As part of their back to work policy, the federal and state governments in Germany are also aggressively pushing for the reopening of schools, endangering the health and lives of thousands of teachers, students and their families.

The approach is particularly ruthless in Saxony and North Rhine-Westphalia (NRW). In Saxony, the social distancing rules in school buildings are now being overridden, and in NRW teachers who were previously protected because they belonged to risk groups are being ordered back to schools.

“All teachers from the risk group, i.e., teachers with previous illnesses and teachers who have reached the age of 60,” are now “obliged to participate in procedures for taking oral examinations,” according to an instruction issued by the NRW Education Ministry on May 11. The same applies to “pregnant and nursing teachers.” The “use of these groups of people in the context of oral examinations” is “permissible.”

In the federal state of Saxony, with its Christian Democrat-Social Democrat-Green coalition government under Michael Kretschmer (CDU), the official requirement of maintaining at least 1.5 metres separation in classrooms will be eliminated. “From Monday, May 18, 2020, compulsory school attendance for grades 1 to 4 will apply again,” says a letter from the Saxony State Ministry of Culture to “all headmasters.” In primary and special schools, lessons could be implemented “continuously in the respective classroom and class group.” The “generally valid distance rule” was “thus not valid within the fixed class groups.”

Resistance is growing among teachers and pupils against this irresponsible policy, which threatens to turn schools into new hotspots of the coronavirus pandemic.

A protest letter from Leipzig’s Kurt Masur Elementary School, with more than 500 pupils, to the Saxony Education Minister Christian Piwarz (CDU), says the announcement of the start of school operations has triggered a “shock-induced paralysis.” It was “in no way understandable” that the “prescribed infection protection measures in private and public areas are [being] overridden” intentionally.
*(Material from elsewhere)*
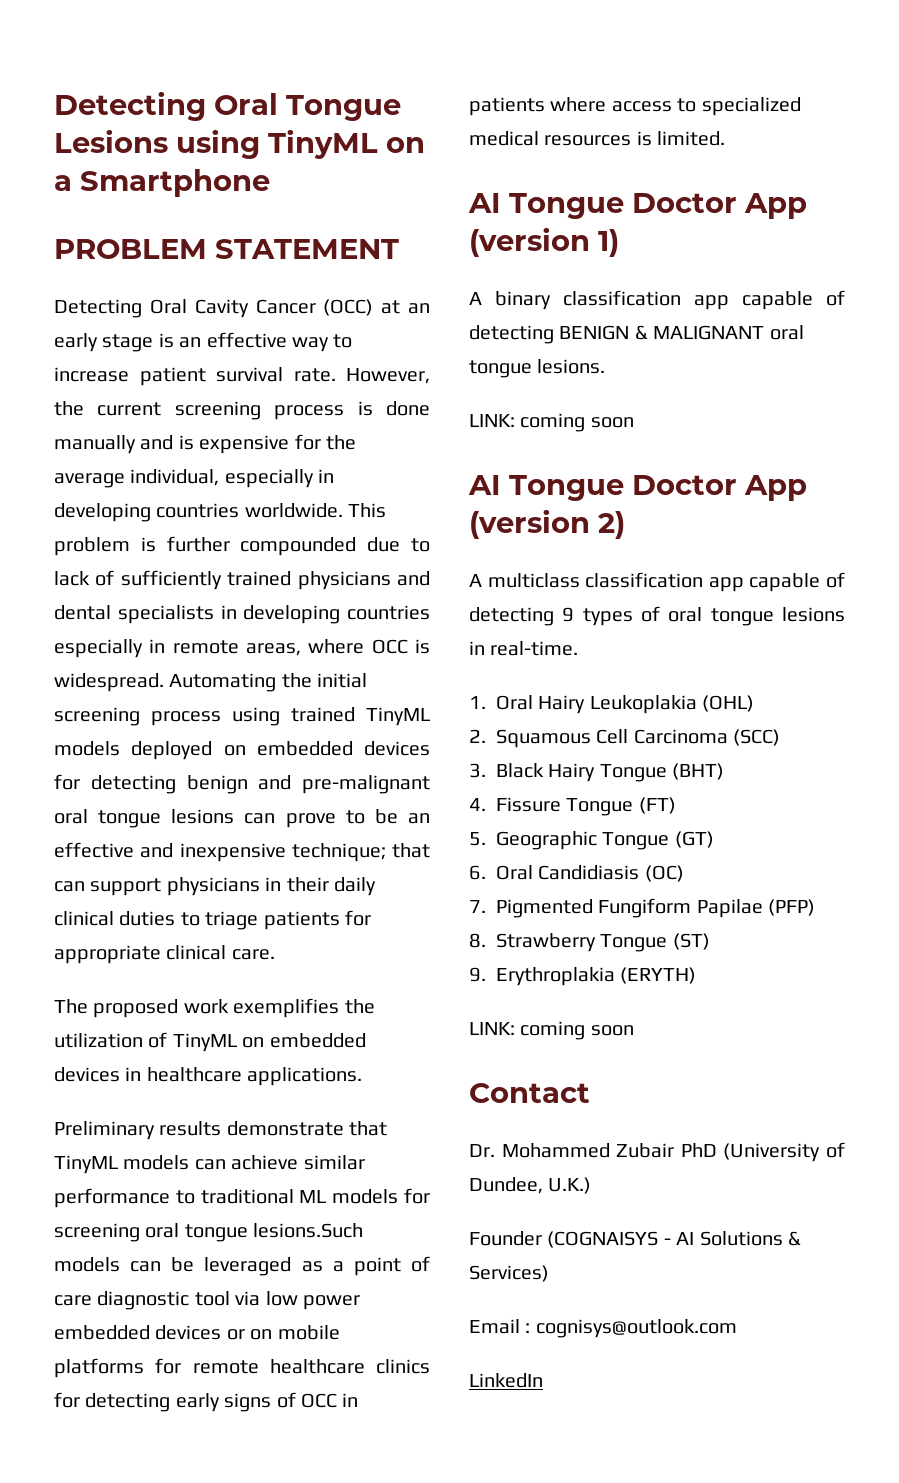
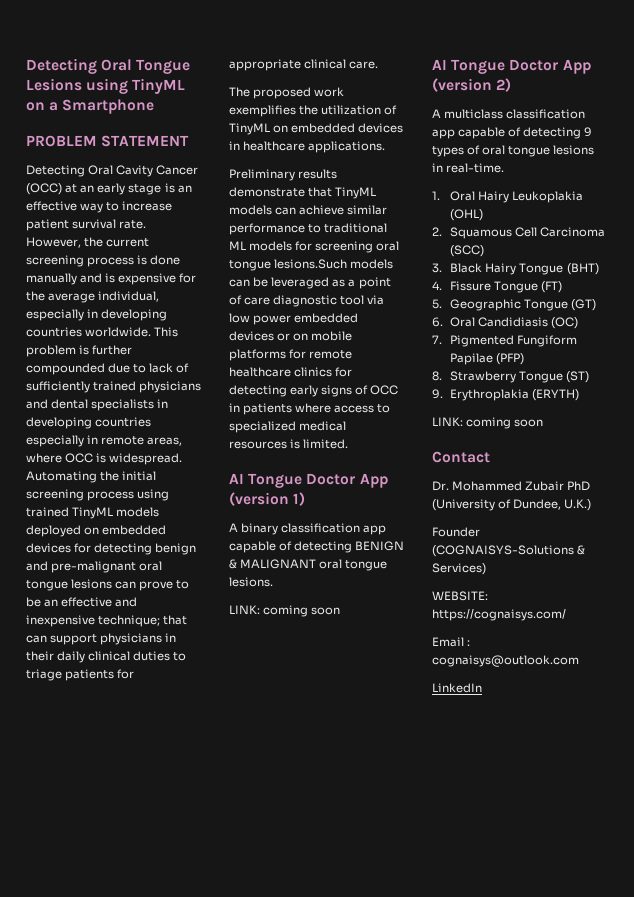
[547,1231,783,1248] (COGNAISYS - AI Solutions -> [432,545,574,557] (COGNAISYS-Solutions
(549, 1273) none -> [432,591,488,601] [432,609,566,621] // WEBSITE: https://cognaisys.com/
[535,1319,737,1338] cognisys@outlook.com -> [432,655,579,667] cognaisys@outlook.com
Completely opening “one of the largest elementary schools” in Saxony means “accommodating 20 classes with up to 28 children per class in rooms of up to 58 square metres.”

Teachers who signed the letter asked indignantly what “the changed risk assessment” of the Saxony state government was based on and why “testing opportunities would not be offered until June.” They also point to the complete lack of protection so far. “Up to now, there are no medical face masks, glasses or the like available at our school. Why is this not provided for the self-protection of the staff if social distancing is not observed?”
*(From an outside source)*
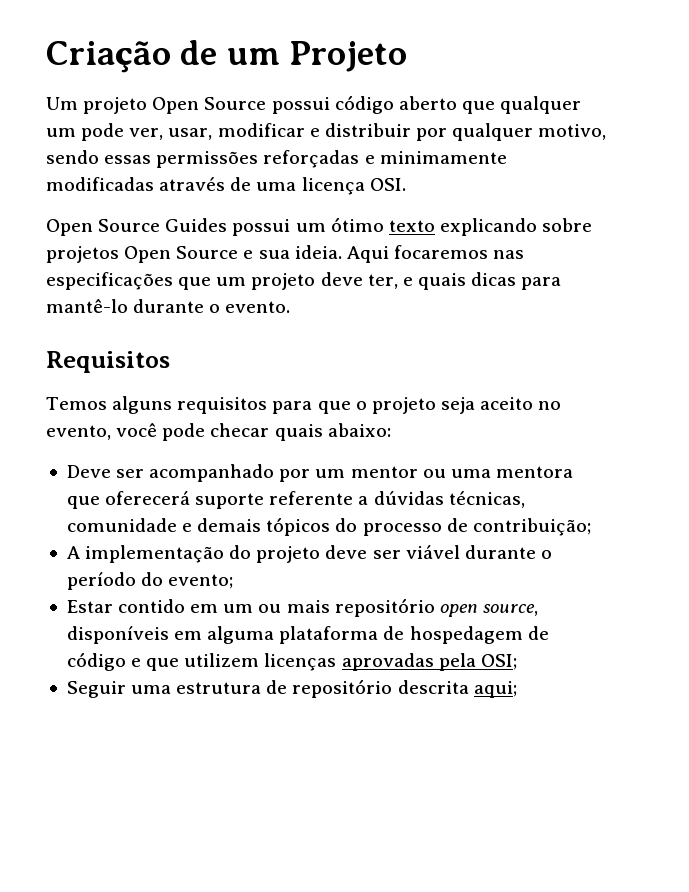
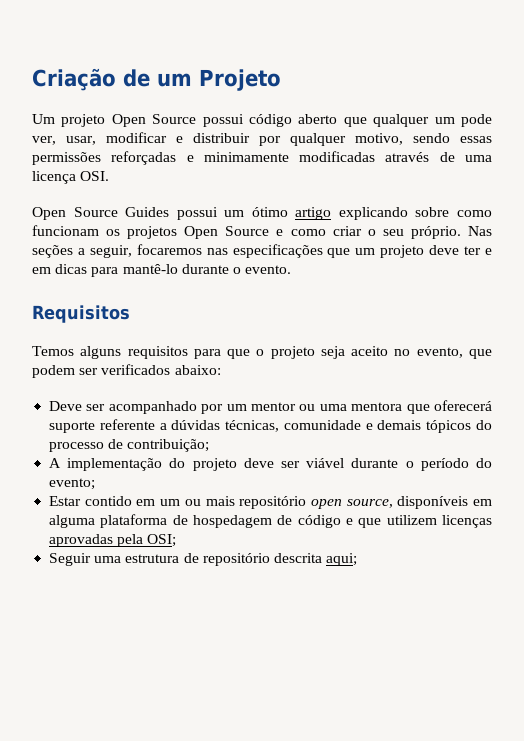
[388,220,435,232] texto -> [295,207,332,220] artigo
(593, 225) none -> [456,210,492,217] [32,225,121,236] como funcionam os
[258,245,389,263] sua ideia. Aqui -> [290,226,492,239] [32,245,132,258] como criar o seu próprio. Nas seções a seguir,
[367,273,466,290] ter, e quais -> [464,246,493,255] [32,267,51,274] ter e em
[116,423,323,441] você pode checar quais -> [468,349,492,359] [32,364,171,378] que podem ser verificados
They accuse the state government of deliberately accepting the spread of the COVID-19 pandemic and the catastrophic consequences that would follow. “If you so consciously calculate an increased risk of infection, why then [open] all primary schools in Saxony at the same time?” they ask angrily. And continue, “But how do you then ‘correct’ consequential health damages caused by COVID-19?”

The protest by the Leipzig teachers is part of growing opposition to the policy of opening schools all over Germany. Student, teacher, and parent associations have spoken out against the policies of the respective state governments. There are many voices expressing their anger, desperation and protest on social media.
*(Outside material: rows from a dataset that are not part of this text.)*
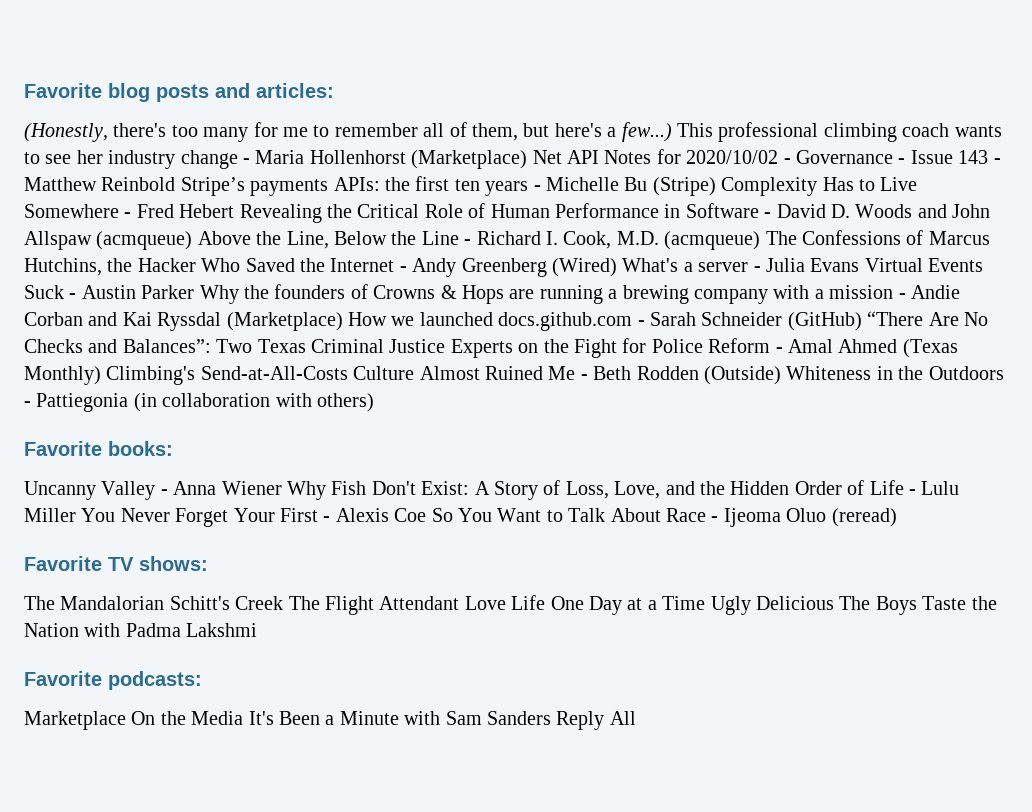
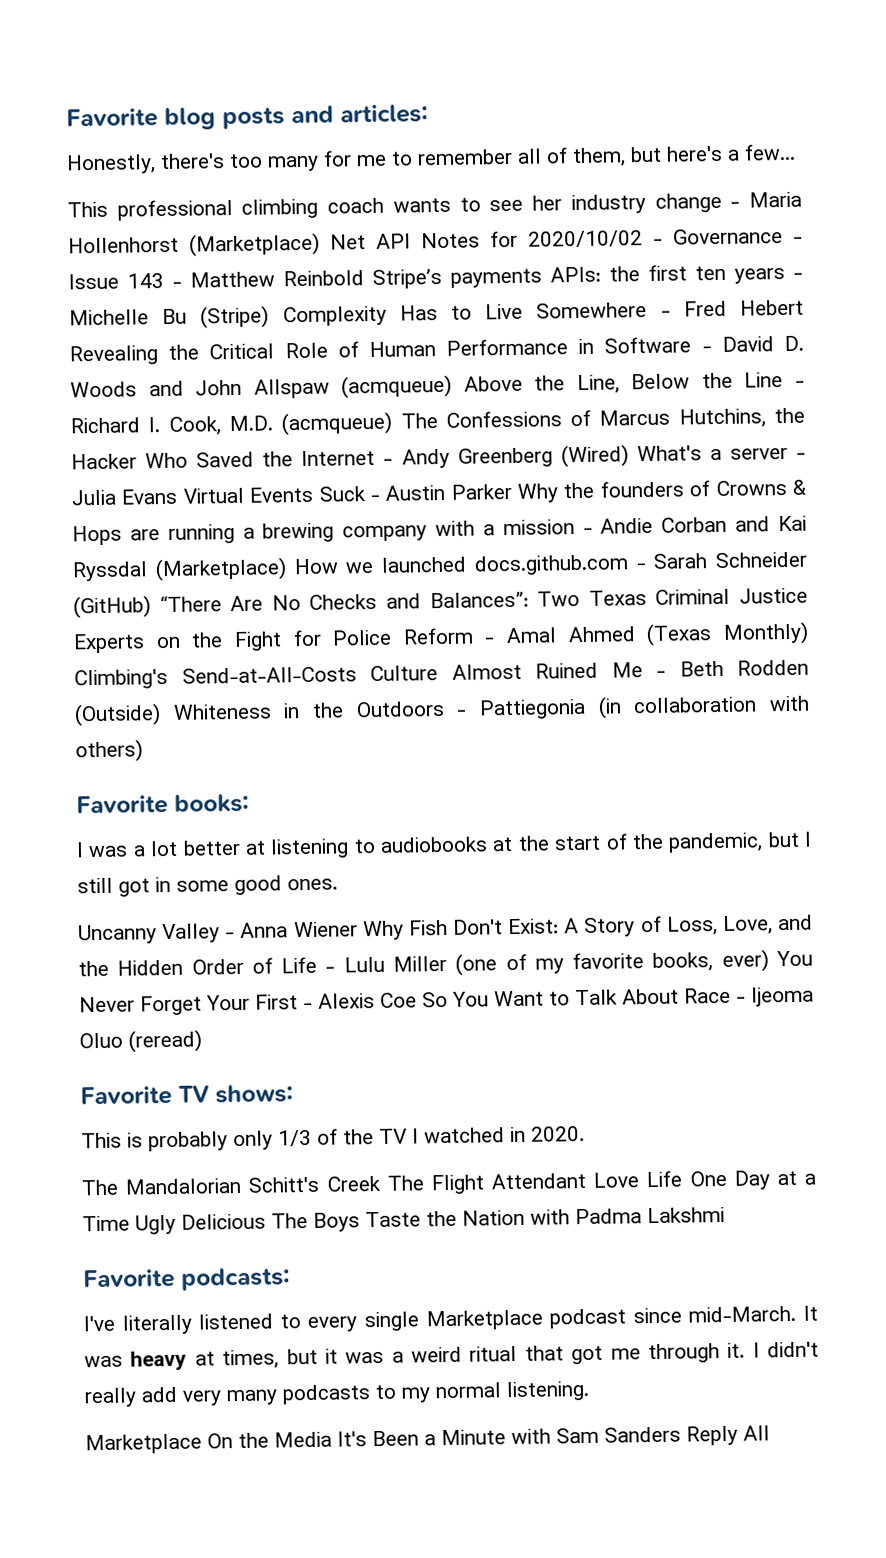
[24,123,108,142] (Honestly, -> [66,154,156,175] Honestly,
[621,122,672,142] few...) -> [744,143,796,161] few... //
(173, 448) none -> [76,831,812,859] [77,875,338,897] // I was a lot better at listening to audiobooks at the start of the pandemic, but I still got in some good ones.
(76, 515) none -> [455,949,769,976] (one of my favorite books, ever)
(208, 563) none -> [81,1125,585,1152] // This is probably only 1/3 of the TV I watched in 2020.
(202, 680) none -> [83,1305,819,1335] [84,1341,819,1371] [84,1380,590,1408] // I've literally listened to every single Marketplace podcast since mid-March. It was heavy at times, but it was a weird ritual that got me through it. I didn't really add very many podcasts to my normal listening.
As early as the beginning of May, student representatives of the Lise-Meitner Gymnasium in Leverkusen (NRW) condemned the opening of the school as a “premature relaxation” and declared, “This year’s Abitur [high school] examinations are not sustainable.” They emphasized, “People’s lives are at stake,” pointing out that “countless petitions, open letters, comments” from student councils, school principals and the Philologists’ Association oppose the policies of the Christian Democrat-Free Democrat state government under Armin Laschet (CDU).

This mood is also expressed on Twitter.

For example, the group “Gerechte Abschlüsse” (“Fair graduations”) posts, “We as students consider it irresponsible that teachers in the risk group should now attend the oral examinations. This is not the way it works! Mrs Gebauer had claimed she wanted to protect this group, but now they are to be compulsorily deployed so that we students have trusted teachers in the examinations. Health comes first for us; such an about-face is irresponsible.”

Yvonne Gebauer (FDP) is the minister of education in NRW and is particularly hated by pupils and teachers. In mid-April, at a special session of the Committee for Schools and Education in the NRW state parliament on the subject of “Resuming school operations” and the “resulting consequences,” she cynically stated, “There will, sad as it is, be school communities that have to mourn the deaths of teachers, school administrators or family members, which can sometimes have a lasting effect on school life and everyday school life.”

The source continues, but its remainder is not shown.